Al poco rato, la imagen de la niña y de Ángel comenzaron a volver a
cada instante a mi pensamiento. Mientras yo tenía la mirada fija en mi
recompensa, ellos me habían dado lo mejor de sí: su amor por esa ciudad,
sin pedir nada a cambio. Una idea aún medio confusa empezó a tomar
forma en las profundidades de mi ser. Era una especie de lazo de unión
entre todo aquello. Petrus siempre había insistido en que la búsqueda de la
recompensa era absolutamente necesaria para que la Victoria llegase.
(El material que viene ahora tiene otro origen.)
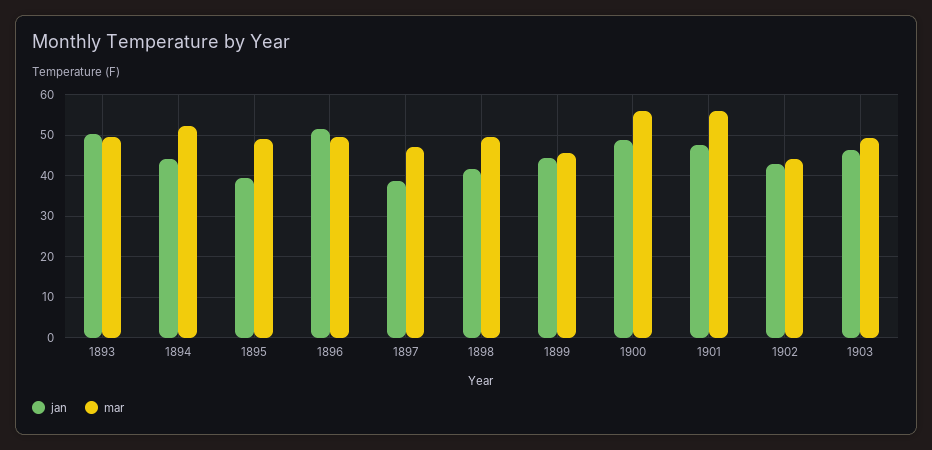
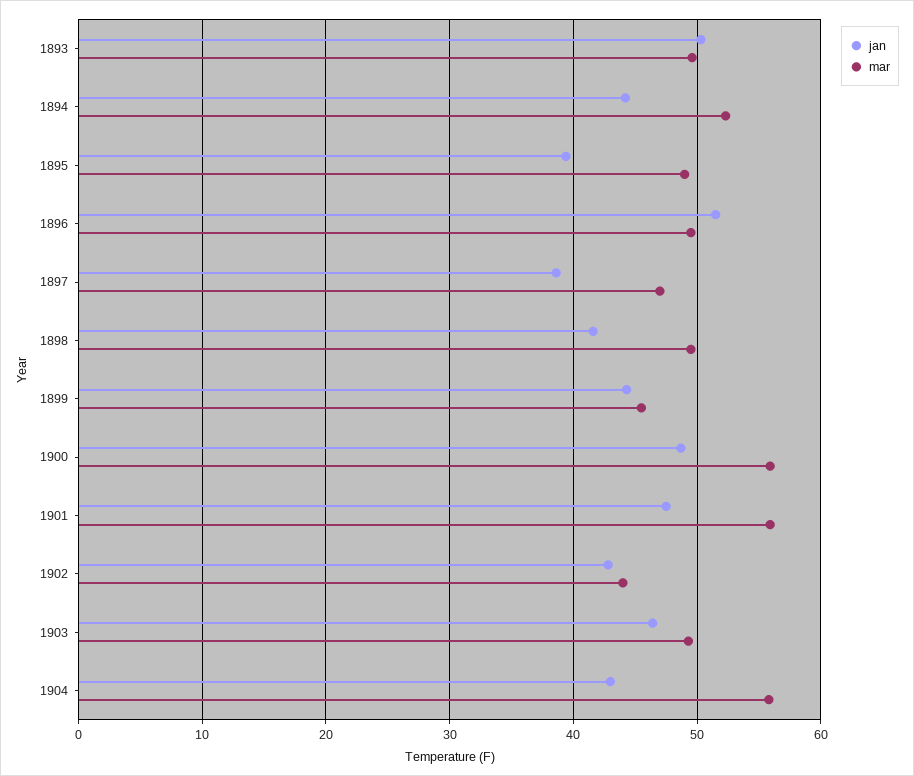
jan, 1904: none -> 43
mar, 1904: none -> 56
No
obstante, siempre que me olvidaba del resto del mundo y me preocupaba
sólo de mi espada, él me hacía volver a la realidad mediante procesos
dolorosos.
Ese procedimiento se había repetido varias veces durante el Camino.
Era algo a propósito y allí debía de estar el secreto de mi espada. Lo que
estaba sumergido en el fondo de mi alma comenzó a sacudirse y a mostrar
un poco de luz. Aún no sabía lo que estaba pensando, pero algo me decía
que estaba tras la pista correcta.
Agradecí que Ángel y la niña se hubiesen cruzado en mi camino; el
Amor que Devora estaba presente en la forma como hablaban de las
iglesias.
Me hicieron recorrer dos veces el camino que había determinado hacer
aquella tarde y, debido a esto, había vuelto a olvidar la fascinación por el
Ritual de la Tradición y volví a tierras de España.
Recordé un día ya muy distante, cuando Petrus me contó que habíamos
caminado varias veces la misma ruta de los Pirineos. Sentí nostalgia de
aquel día. Había sido un buen comienzo; quién sabe si la repetición del
mismo hecho, ahora, era presagio de un buen final.
Aquella noche llegué a un poblado y pedí posada en casa de una anciana
que me cobró una cantidad mínima por la cama y la alimentación.
Conversamos un poco, me habló de su fe en el Sagrado Corazón de Jesús, y
de sus preocupaciones por la cosecha de aceitunas en aquel año de sequía.
Tomé el vino, la sopa y me fui a dormir temprano.